- Genre: Children's television series
- Country of origin: Israel
- Original language: Hebrew
- No. of episodes: 26

Production
- Production location: Herzliya
- Running time: 22 minutes

Original release
- Network: Arutz HaYeladim
- Release: 1998 – 2000

= HaBigbagim =

HaBigbagim (Hebrew: הביגבגים, English: The Big Bug Show) is an Israeli educational television program for preschoolers, which aired on the Israeli children's channel Arutz HaYeladim between 1998 and 2000.
The big bugs are five puppet insects who broadcast in a self-made TV station. Throughout the show they talk and learn about colors, imagination, friendship, responsibility etc. and also sing songs.

The names of the characters based by jazz musicians like: Dizzy (Dizzy Gillespie), Louis (Louis Armstrong), Ella (Ella Fitzgerald), Billie (Billie Holiday) and Chick (Chick Corea).

The puppets were designed by Shai Charka, but were created in the United Kingdom.

That show has a huge success in Israel, in result, that show was sold to several non-US countries (including the United Kingdom, Latin America, Portugal and Singapore) in October 1999. The first markets were the United Kingdom (CITV, to counter Teletubbies, with episodes adjusted to twenty minutes; starting 30 October 1999) and Singapore (Television Corporation of Singapore), followed by RTP2 in Portugal and a Televisa-owned channel in Mexico. Most foreign broadcasters received a package of 26 half-hour episodes, while TCS received themed episodes.

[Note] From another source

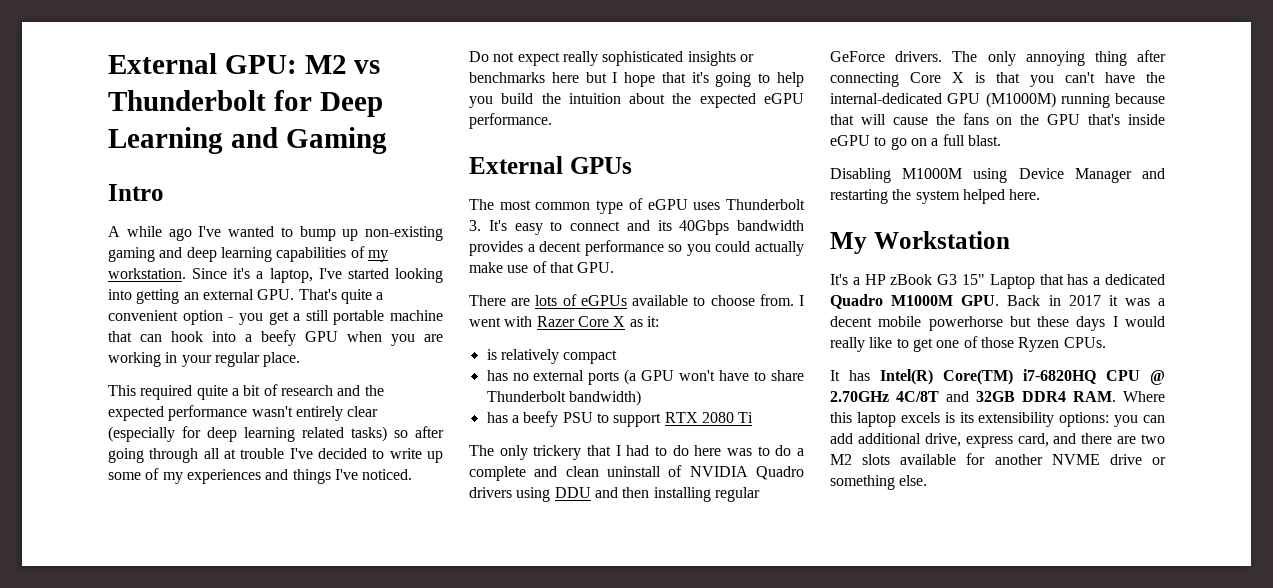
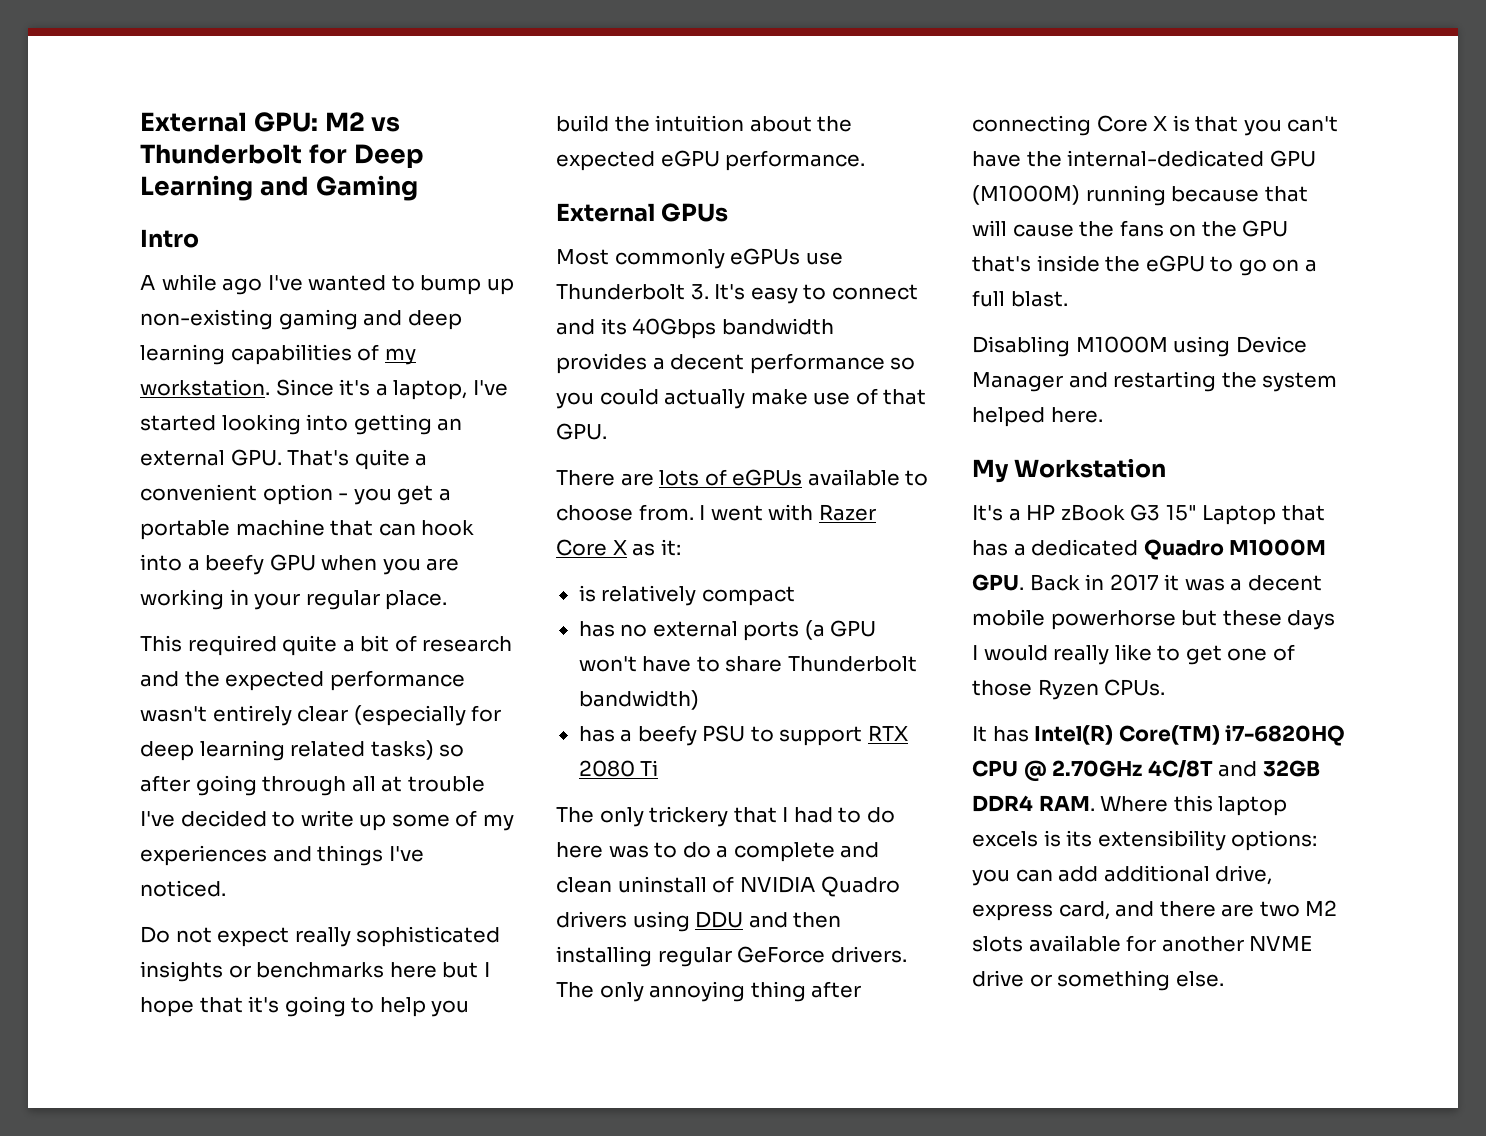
[305,310,329,321] still -> (451, 494) none
[469,198,721,214] The most common type of eGPU uses -> [556,248,843,269] Most commonly eGPUs use
(1165, 119) none -> [1105,256,1141,272] the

The series aired on TCS Channel 5 starting in November 1999. After its first run, Mediacorp moved the English-language children's output to Kids Central from 30 January 2000. Kids Central aired reruns in 2000.

== Characters ==

- Dizzy: A male butterfly, with all the impish charm of a six-year-old. Curious, kind-hearted, and extremely sensitive, he can always get a laugh out of his friends.
- Billie: A female ant, Her enthusiasm for whatever she does is contagious, and she can always get Dizzy to join her on a new adventure. Billie loves to appear on stage, whether it's singing, acting or hosting the show.
- Chick: A male grasshopper, The anchorman of the Bug News Network, Chick's antennae will suddenly pop up, telling him that a news story is brewing.
- Louis: A baby caterpillar, He still has lots to learn, though, and if it weren't for his sweet grin and good intentions, some of the other bugs might actually get mad at him.
- Ella: A female beetle, She's a talented scientist and recycling expert, but deep down she would also like to be a star and always hums with her record player.